+++ Entries provided

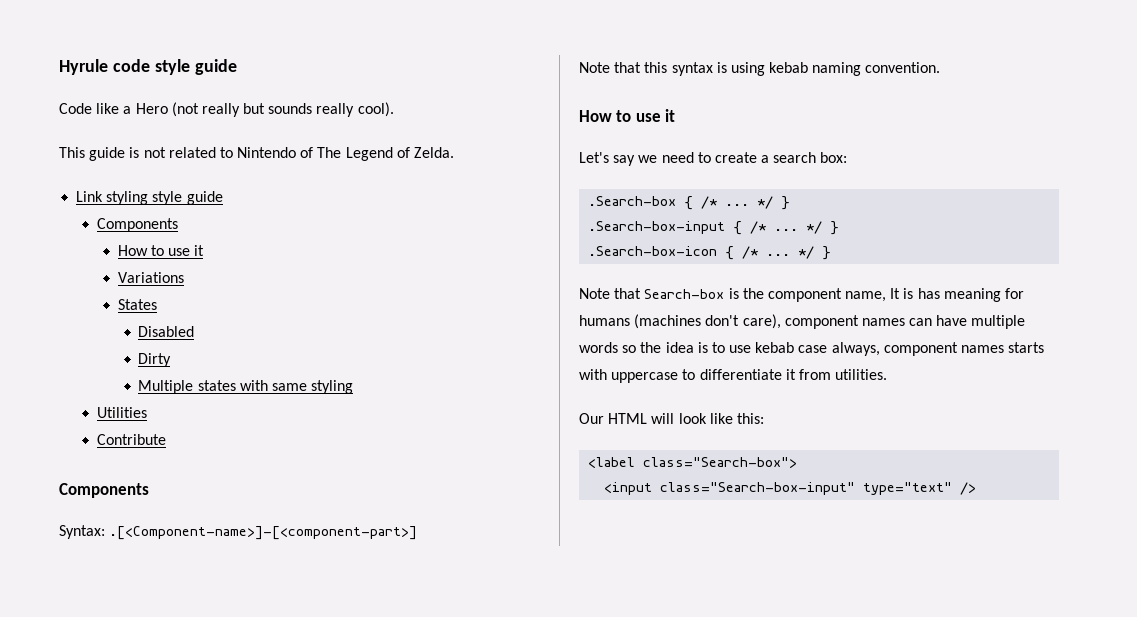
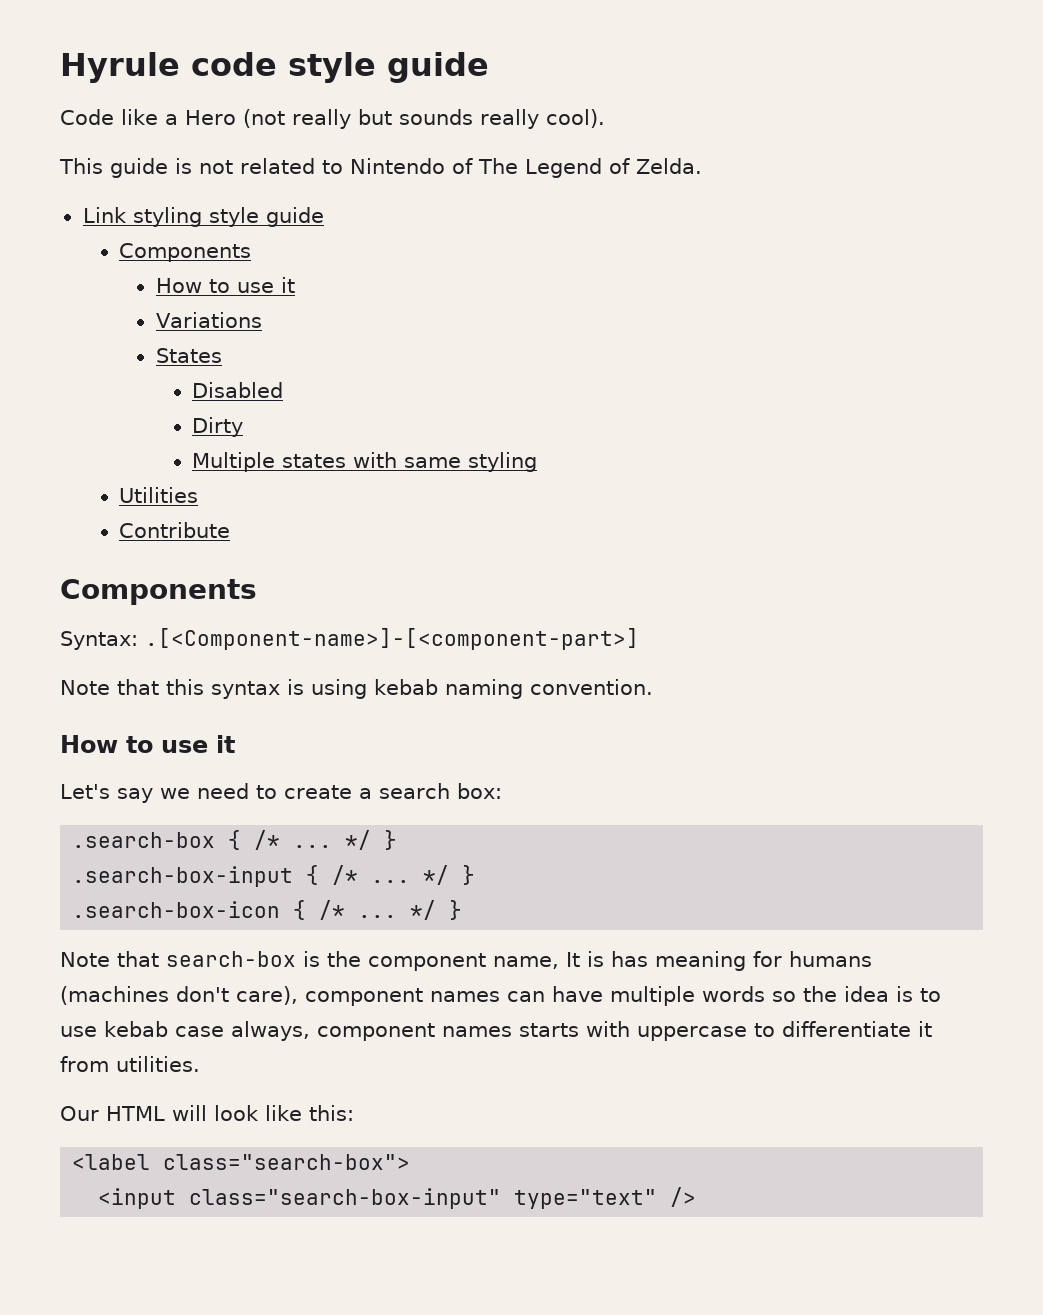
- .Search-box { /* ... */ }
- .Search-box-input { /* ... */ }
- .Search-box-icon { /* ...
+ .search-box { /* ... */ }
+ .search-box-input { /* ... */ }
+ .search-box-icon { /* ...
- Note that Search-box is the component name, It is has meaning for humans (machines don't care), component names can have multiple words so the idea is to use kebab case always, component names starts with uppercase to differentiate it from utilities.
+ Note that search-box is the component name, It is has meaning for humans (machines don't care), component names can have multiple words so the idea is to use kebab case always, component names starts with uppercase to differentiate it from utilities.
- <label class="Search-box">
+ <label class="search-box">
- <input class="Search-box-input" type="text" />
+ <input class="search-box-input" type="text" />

++++++
+++ Entries provided

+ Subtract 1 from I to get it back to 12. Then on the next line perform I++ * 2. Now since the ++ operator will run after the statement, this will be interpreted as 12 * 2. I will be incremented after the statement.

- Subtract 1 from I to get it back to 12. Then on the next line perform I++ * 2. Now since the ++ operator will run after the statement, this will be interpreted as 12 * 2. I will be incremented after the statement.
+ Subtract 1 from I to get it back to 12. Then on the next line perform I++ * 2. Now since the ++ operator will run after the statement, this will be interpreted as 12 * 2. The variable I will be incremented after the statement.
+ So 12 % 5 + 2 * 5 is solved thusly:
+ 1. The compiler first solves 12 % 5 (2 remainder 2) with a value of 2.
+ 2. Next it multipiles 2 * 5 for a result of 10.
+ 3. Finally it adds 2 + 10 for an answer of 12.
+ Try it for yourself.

++++++

→ Your goal
Copy out each line of the records where the string "label" appears.

→ Answer to this exercise
- <label class="Search-box">
+ <label class="search-box">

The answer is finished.